Après les routes, les aéroports, les bâtiments publics… voici désormais la pêche industrielle. En moins de deux ans, le groupe burkinabé Ebomaf s’est imposé comme l’acteur incontournable du paysage économique gabonais, enchaînant les contrats stratégiques à une vitesse exponentielle et parfois inquiétante. Dernier en date : l’usine thonière de sa filiale IB FISH, évaluée à 10 milliards de fcfa. Un projet louable sur le papier, mais qui s’ajoute à une série d’attributions qui donnent le tournis. Faut-il y voir une stratégie industrielle cohérente ou une emprise démesurée de l’entreprise de Mahamadou Bongkourou sur les leviers économiques du pays ?
L’État gabonais semble avoir placé tous ses œufs dans le même panier Ebomaf. De la construction des axes routiers stratégiques (Ntoum–Cocobeach, et bientôt d’autres) aux financements massifs portés par des banques nationales comme BGFI, jusqu’à l’investissement dans des segments non liés comme la pêche, Ebomaf étend ses tentacules à grande vitesse. Cette frénésie rappelle furieusement l’époque Olam, dont l’omniprésence dans l’agro-industrie, les ports, la logistique et même les infrastructures avait fini par poser des problèmes de dépendance structurelle.

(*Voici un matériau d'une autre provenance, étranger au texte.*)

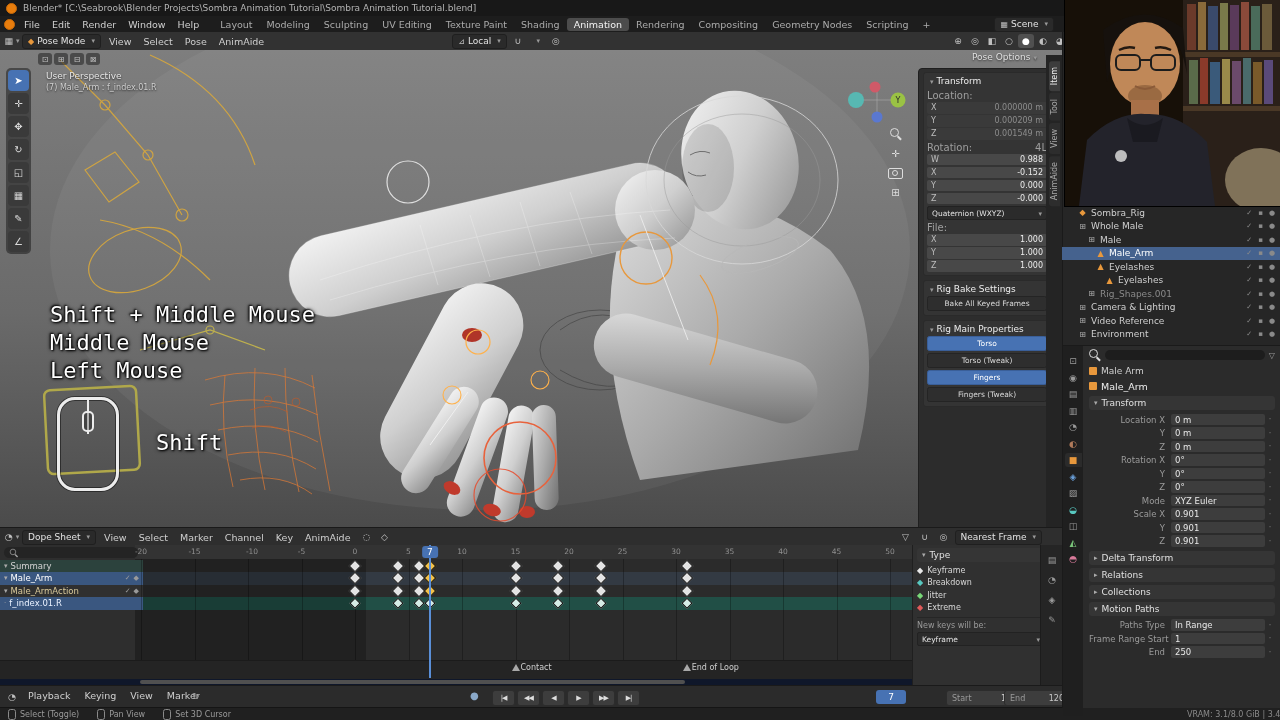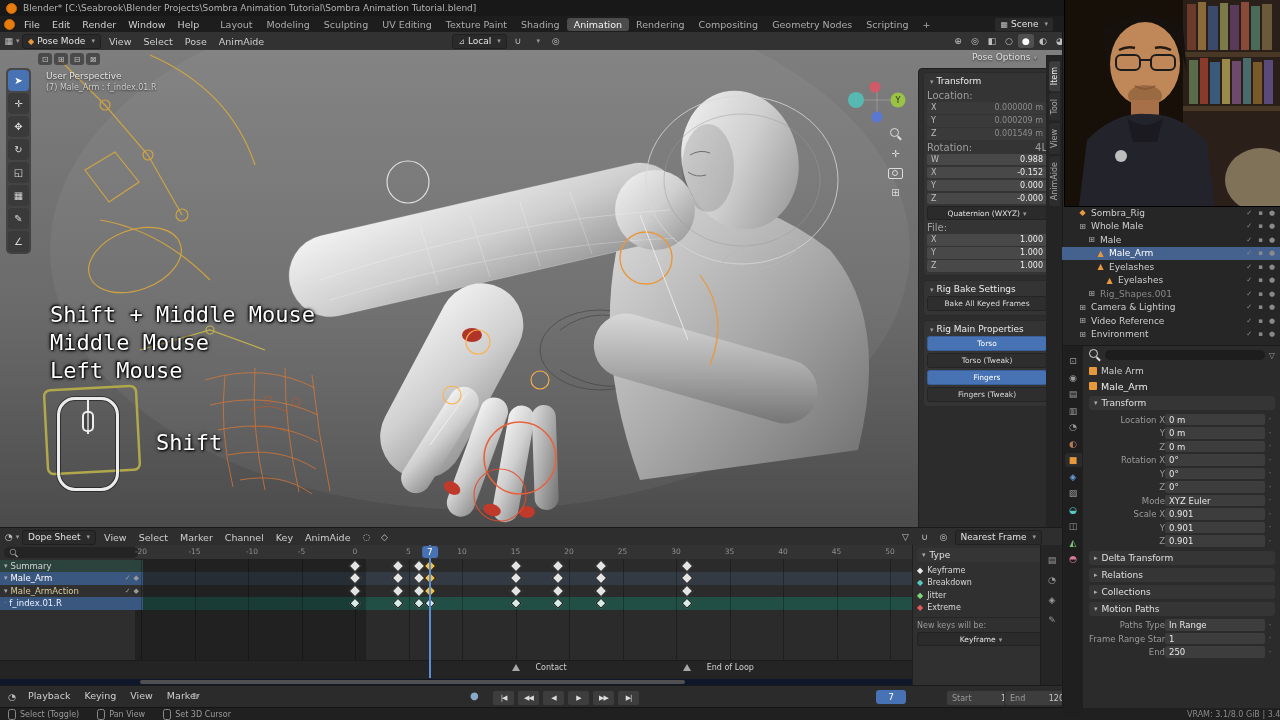--- a/index.html
+++ b/index.html
@@ -68,7 +68,7 @@
 .nfield.dim{background:#3a3a3a;color:#8c8c8c}
 .nfield .ax{color:#bdbdbd}
 .npdd{height:12px;background:#2b2b2b;border:1px solid #222;border-radius:2px;display:flex;align-items:center;
-  justify-content:center;padding:0 4px;font-size:7.5px;color:#e2e2e2;margin:2px 0}
+  justify-content:space-between;padding:0 4px;font-size:7.5px;color:#e2e2e2;margin:2px 0}
 .rigbtn{height:13px;border-radius:2.5px;font-size:7.5px;display:flex;align-items:center;justify-content:center;
   margin-bottom:2px;color:#d8d8d8;background:#2e2e2e;border:1px solid #242424;white-space:nowrap;overflow:hidden}
 .rigbtn.blue{background:#4772b3;border-color:#3a5f99;color:#fff}

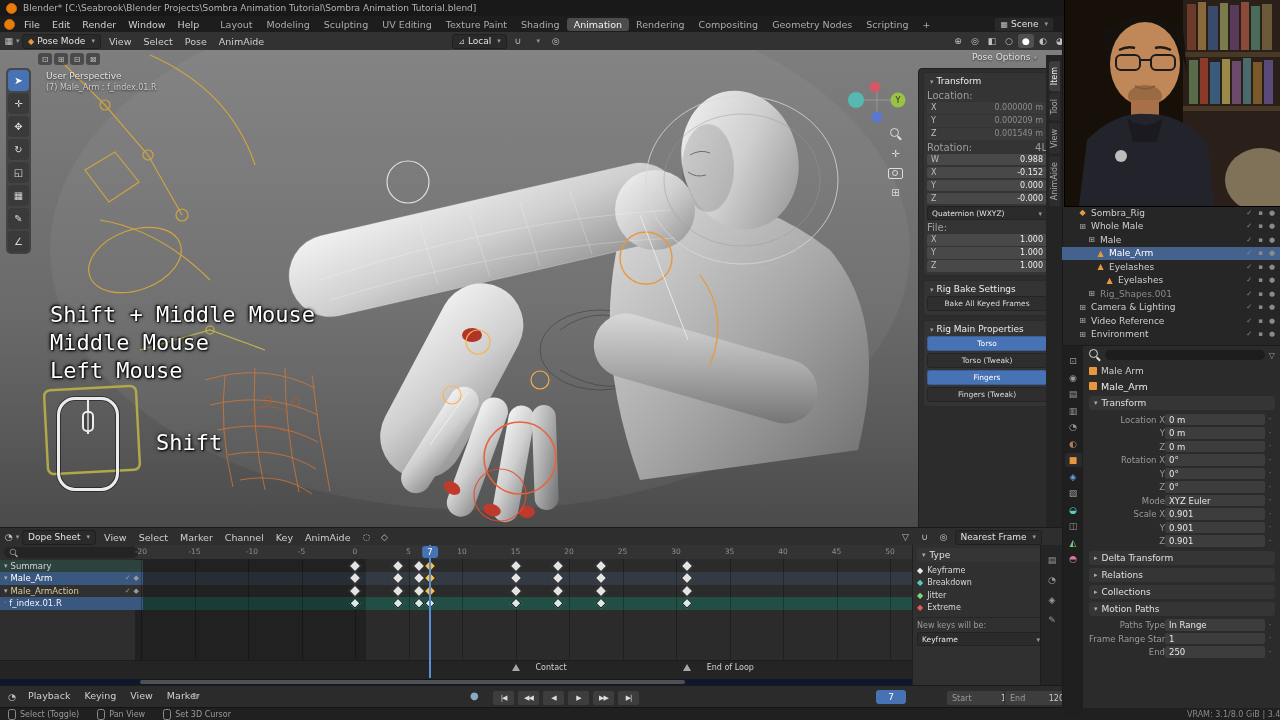--- a/index.html
+++ b/index.html
@@ -163,7 +163,7 @@
   border-radius:3px;padding:0 5px;margin:3px 0}
 .phead .tri{font-size:7px;color:#aaa}
 .prow{height:13px;display:flex;align-items:center;margin-bottom:.5px}
-.plabel{width:76px;text-align:right;color:#9a9a9a;font-size:8.5px;white-space:nowrap}
+.plabel{width:76px;text-align:right;padding-right:6px;color:#9a9a9a;font-size:8.5px;white-space:nowrap}
 .pval{flex:1;height:11.5px;background:#3d3d3d;border-radius:2px;font-size:8.5px;color:#e8e8e8;
   display:flex;align-items:center;padding:0 4px}
 .pdot{width:10px;text-align:center;color:#777;font-size:8px}

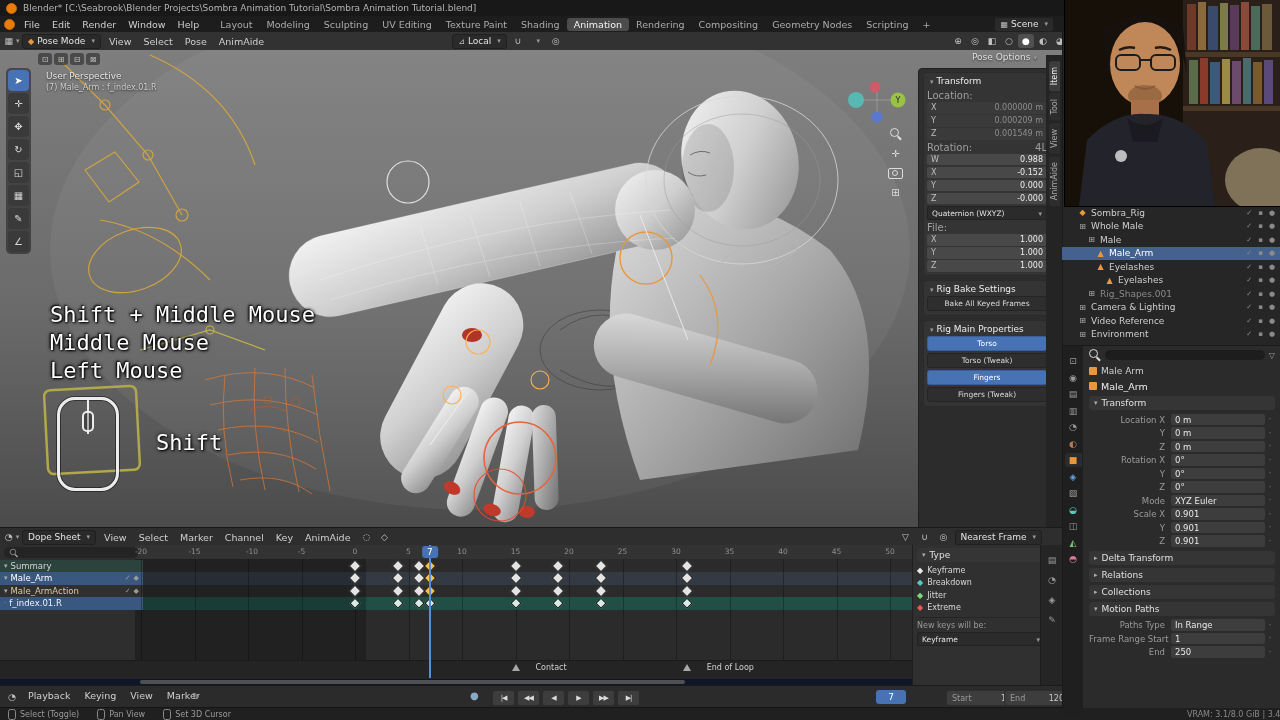--- a/index.html
+++ b/index.html
@@ -103,7 +103,7 @@
 .playhead-line{position:absolute;width:2px;background:#5a8fd8;top:545px;height:133px}
 .playhead-label{position:absolute;top:546px;transform:translateX(-50%);background:#4772b3;color:#fff;
   border-radius:3px;padding:0 5px;font-size:9px;height:12px;line-height:12px}
-.marker{position:absolute;top:663px;display:flex;align-items:center;gap:16px;transform:translateX(-4px)}
+.marker{position:absolute;top:663px;display:flex;align-items:center;gap:1px;transform:translateX(-4px)}
 .marker-tri{width:0;height:0;border-left:4px solid transparent;border-right:4px solid transparent;
   border-bottom:7px solid #a8a8a8}
 .marker-label{font-size:8px;color:#cfcfcf;white-space:nowrap}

Certes, Ebomaf s’affiche comme un groupe africain, ce qui permet d’écarter l’argument facile du néocolonialisme économique. Mais cela ne doit pas masquer une forme de concentration excessive du pouvoir économique, au détriment de la diversité entrepreneuriale et de l’autonomisation des entreprises locales. Le secteur privé gabonais, déjà fragile, se retrouve une fois de plus marginalisé, face à un mastodonte qui rafle les marchés grâce à sa proximité politique et sa capacité de mobilisation rapide des fonds.
Le risque n’est pas qu’économique. Il est aussi institutionnel et démocratique. Car lorsque les grands contrats publics dépendent d’un acteur unique, c’est tout l’écosystème de la commande publique qui bascule dans l’opacité. Les appels d’offres deviennent anecdotiques, les arbitrages biaisés, les contrôles faibles. Et surtout, la capacité de l’État à révoquer ou corriger un contrat devient quasi-nulle, tant le partenaire est devenu… indispensable. Une situation qui rappelle tristement les dérives observées sous Ali Bongo, lorsque Olam dictait à huis clos des pans entiers de la politique économique.
Dans un pays où l’on prétend vouloir restaurer la souveraineté économique, confier à une seule entreprise le développement de secteurs entiers relève de l’incohérence politique, voire d’une forme d’imprudence stratégique. Quelle résilience industrielle peut-on bâtir sans tissu local solide ? Quel modèle de développement laisse-t-on aux jeunes entrepreneurs gabonais, si tout est verrouillé par un opérateur étranger hyper-dominant ? La réponse à ces questions déterminera si cette Transition est réellement celle du changement… ou celle d’un simple changement de bénéficiaires.
Ebomaf aujourd’hui, Olam hier, l’histoire semble se répéter inlassablement. Pourtant, le Gabon avait une chance unique d’échapper à la répétition des erreurs passées. Les décideurs devaient simplement imposer un véritable équilibre économique, en régulant les positions dominantes, en redonnant de la place aux PME nationales, et en garantissant que la diversification ne soit pas qu’un mot, mais un principe de gouvernance. Hélas, le schéma se répète.